Assignment
Nothing is needed except the lines below that run from the one with "[136,264,209,279] Create: ->" through the one with "(328, 698) none", repeated exactly.

[Records to process Boundary: Start]

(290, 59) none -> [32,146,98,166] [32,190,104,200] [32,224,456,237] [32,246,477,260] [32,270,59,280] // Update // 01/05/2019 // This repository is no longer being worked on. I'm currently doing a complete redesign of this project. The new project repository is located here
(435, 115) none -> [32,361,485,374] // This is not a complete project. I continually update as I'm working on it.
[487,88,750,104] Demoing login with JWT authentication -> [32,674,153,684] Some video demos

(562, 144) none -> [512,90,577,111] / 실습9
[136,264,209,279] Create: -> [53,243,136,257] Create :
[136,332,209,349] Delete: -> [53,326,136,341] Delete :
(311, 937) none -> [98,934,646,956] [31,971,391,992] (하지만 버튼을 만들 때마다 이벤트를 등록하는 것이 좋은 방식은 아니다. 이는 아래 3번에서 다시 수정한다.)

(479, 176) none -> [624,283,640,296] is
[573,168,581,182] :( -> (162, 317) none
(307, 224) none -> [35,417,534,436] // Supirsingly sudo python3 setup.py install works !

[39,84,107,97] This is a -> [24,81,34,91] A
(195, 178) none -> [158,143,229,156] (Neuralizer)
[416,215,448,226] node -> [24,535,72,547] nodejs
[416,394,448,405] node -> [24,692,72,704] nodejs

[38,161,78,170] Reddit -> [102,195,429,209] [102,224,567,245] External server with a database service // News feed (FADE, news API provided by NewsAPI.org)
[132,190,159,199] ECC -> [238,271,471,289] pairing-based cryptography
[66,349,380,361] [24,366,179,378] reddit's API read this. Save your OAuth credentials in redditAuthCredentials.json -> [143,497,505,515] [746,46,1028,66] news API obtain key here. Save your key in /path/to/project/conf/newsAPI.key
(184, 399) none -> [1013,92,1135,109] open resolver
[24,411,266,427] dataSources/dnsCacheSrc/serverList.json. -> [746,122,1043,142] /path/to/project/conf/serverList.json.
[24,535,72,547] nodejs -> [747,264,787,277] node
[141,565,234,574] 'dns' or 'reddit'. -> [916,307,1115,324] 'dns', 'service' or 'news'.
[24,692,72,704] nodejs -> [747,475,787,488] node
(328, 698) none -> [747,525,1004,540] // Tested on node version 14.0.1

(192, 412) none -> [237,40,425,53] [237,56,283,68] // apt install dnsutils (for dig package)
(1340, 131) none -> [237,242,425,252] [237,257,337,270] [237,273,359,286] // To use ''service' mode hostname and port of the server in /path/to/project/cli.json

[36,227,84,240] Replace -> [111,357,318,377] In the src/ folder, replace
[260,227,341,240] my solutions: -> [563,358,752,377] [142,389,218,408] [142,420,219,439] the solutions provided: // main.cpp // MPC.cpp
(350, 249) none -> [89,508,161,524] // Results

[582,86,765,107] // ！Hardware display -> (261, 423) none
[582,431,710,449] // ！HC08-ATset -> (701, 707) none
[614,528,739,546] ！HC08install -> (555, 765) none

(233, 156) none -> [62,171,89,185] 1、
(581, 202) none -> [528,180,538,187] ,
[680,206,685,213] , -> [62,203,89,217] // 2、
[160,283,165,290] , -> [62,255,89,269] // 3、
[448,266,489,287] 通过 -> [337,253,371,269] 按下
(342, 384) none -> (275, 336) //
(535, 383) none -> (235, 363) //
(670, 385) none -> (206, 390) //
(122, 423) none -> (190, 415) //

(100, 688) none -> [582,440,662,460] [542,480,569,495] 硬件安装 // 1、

[Records to process Boundary: End]

Answer below
[136,264,209,279] Create: -> [53,243,136,257] Create :
[136,332,209,349] Delete: -> [53,326,136,341] Delete :
(311, 937) none -> [98,934,646,956] [31,971,391,992] (하지만 버튼을 만들 때마다 이벤트를 등록하는 것이 좋은 방식은 아니다. 이는 아래 3번에서 다시 수정한다.)

(479, 176) none -> [624,283,640,296] is
[573,168,581,182] :( -> (162, 317) none
(307, 224) none -> [35,417,534,436] // Supirsingly sudo python3 setup.py install works !

[39,84,107,97] This is a -> [24,81,34,91] A
(195, 178) none -> [158,143,229,156] (Neuralizer)
[416,215,448,226] node -> [24,535,72,547] nodejs
[416,394,448,405] node -> [24,692,72,704] nodejs

[38,161,78,170] Reddit -> [102,195,429,209] [102,224,567,245] External server with a database service // News feed (FADE, news API provided by NewsAPI.org)
[132,190,159,199] ECC -> [238,271,471,289] pairing-based cryptography
[66,349,380,361] [24,366,179,378] reddit's API read this. Save your OAuth credentials in redditAuthCredentials.json -> [143,497,505,515] [746,46,1028,66] news API obtain key here. Save your key in /path/to/project/conf/newsAPI.key
(184, 399) none -> [1013,92,1135,109] open resolver
[24,411,266,427] dataSources/dnsCacheSrc/serverList.json. -> [746,122,1043,142] /path/to/project/conf/serverList.json.
[24,535,72,547] nodejs -> [747,264,787,277] node
[141,565,234,574] 'dns' or 'reddit'. -> [916,307,1115,324] 'dns', 'service' or 'news'.
[24,692,72,704] nodejs -> [747,475,787,488] node
(328, 698) none -> [747,525,1004,540] // Tested on node version 14.0.1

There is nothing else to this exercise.